- _AIM OF THE TASK_
Transcribe each record exactly; skip any picture.

─── MATERIAL FOR THIS EXERCISE ───

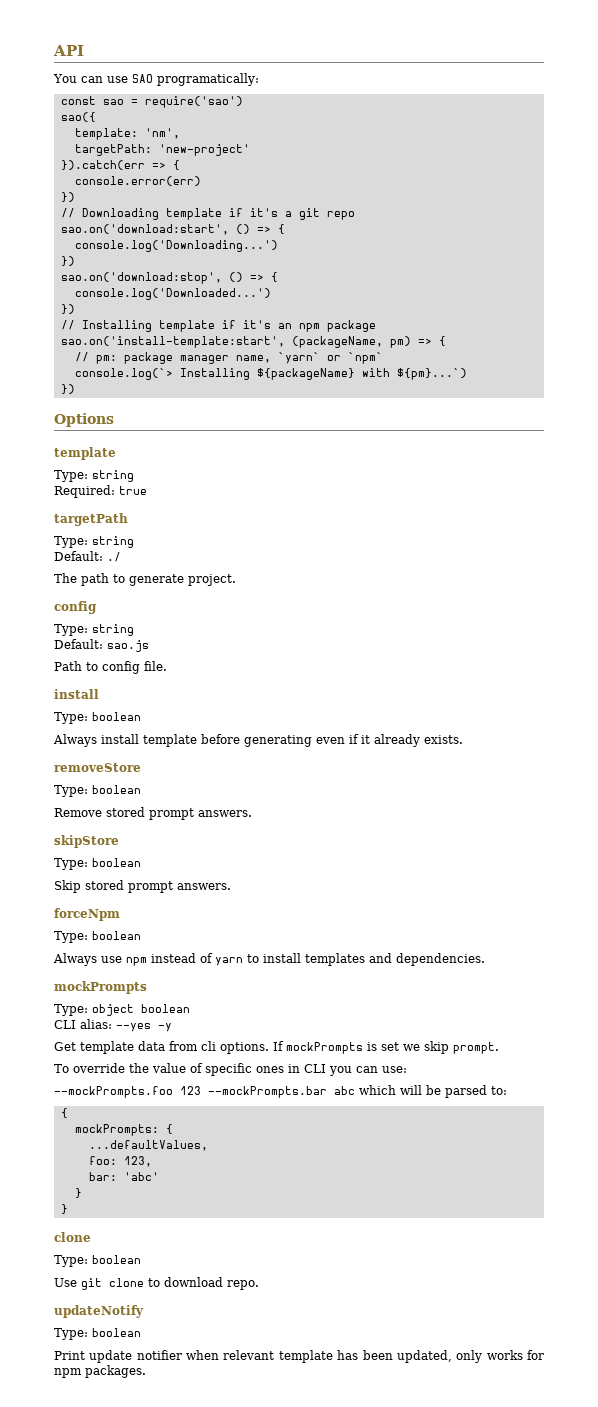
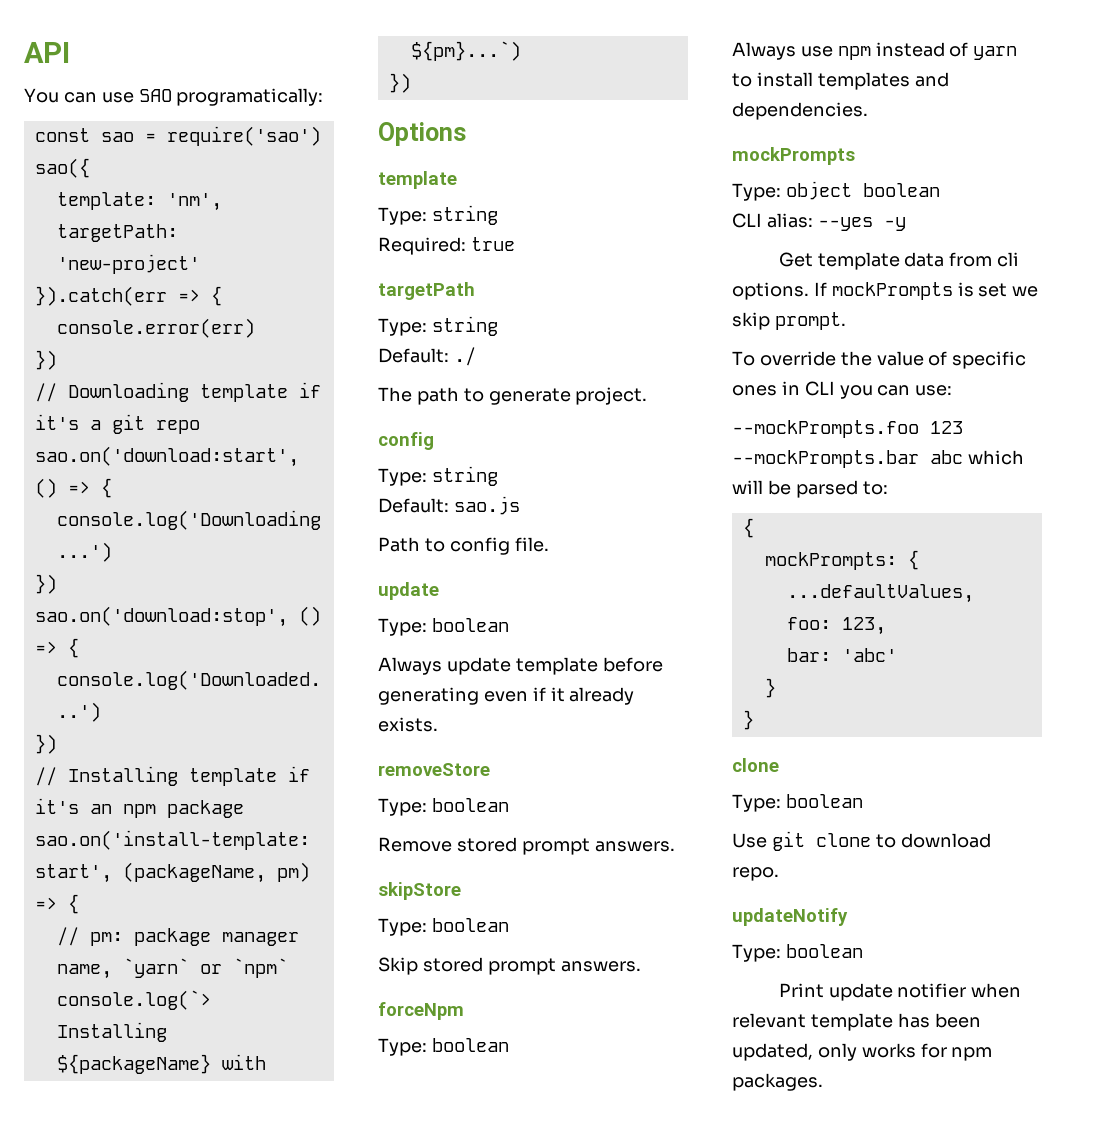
  Path to config file.
- install
+ update
  Type: boolean
- Always install template before generating even if it already exists.
+ Always update template before generating even if it already exists.

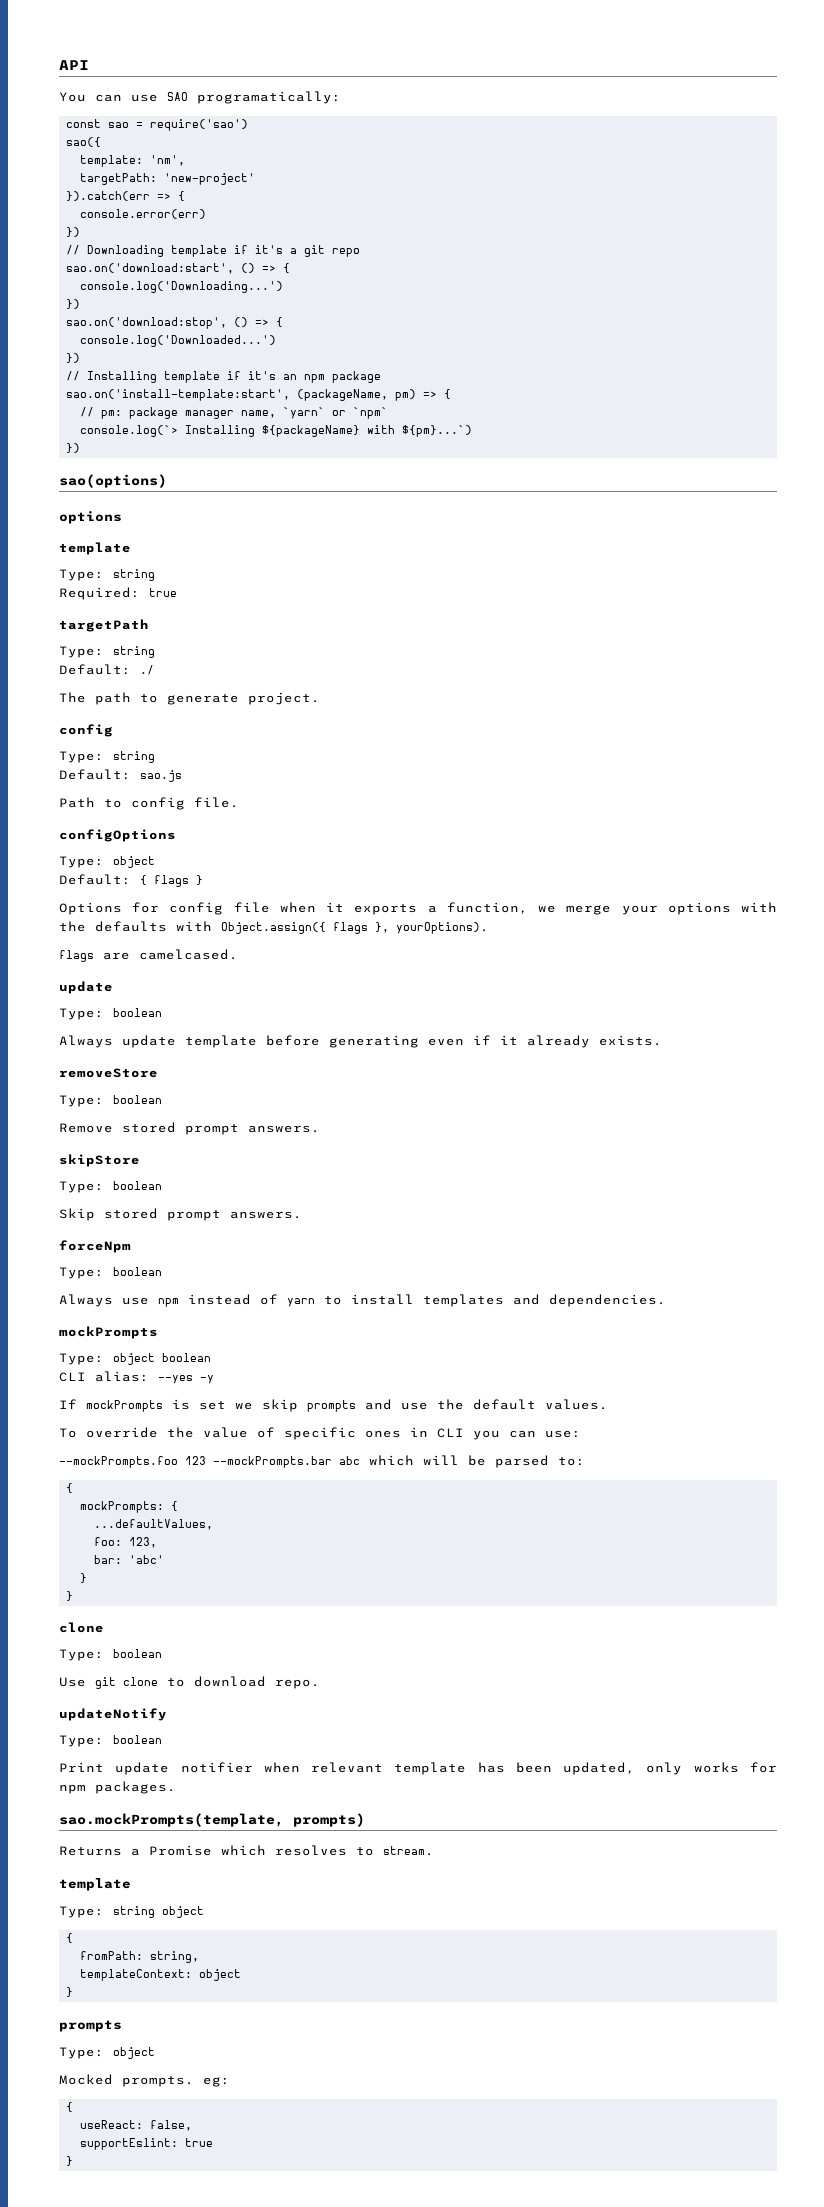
- Options
+ sao(options)
+ options
+ configOptions
+ Type: object
+ Default: { flags }
+ Options for config file when it exports a function, we merge your options with the defaults with Object.assign({ flags }, yourOptions).
+ flags are camelcased.
- Get template data from cli options. If mockPrompts is set we skip prompt.
+ If mockPrompts is set we skip prompts and use the default values.
+ sao.mockPrompts(template, prompts)
+ Returns a Promise which resolves to stream.
+ template
+ Type: string object
+ {
+ fromPath: string,
+ templateContext: object
+ }
+ prompts
+ Type: object
+ Mocked prompts. eg:
+ {
+ useReact: false,
+ supportEslint: true
+ }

───

- _YOUR SOLUTION_
  Path to config file.
- install
+ update
  Type: boolean
- Always install template before generating even if it already exists.
+ Always update template before generating even if it already exists.

- Options
+ sao(options)
+ options
+ configOptions
+ Type: object
+ Default: { flags }
+ Options for config file when it exports a function, we merge your options with the defaults with Object.assign({ flags }, yourOptions).
+ flags are camelcased.
- Get template data from cli options. If mockPrompts is set we skip prompt.
+ If mockPrompts is set we skip prompts and use the default values.
+ sao.mockPrompts(template, prompts)
+ Returns a Promise which resolves to stream.
+ template
+ Type: string object
+ {
+ fromPath: string,
+ templateContext: object
+ }
+ prompts
+ Type: object
+ Mocked prompts. eg:
+ {
+ useReact: false,
+ supportEslint: true
+ }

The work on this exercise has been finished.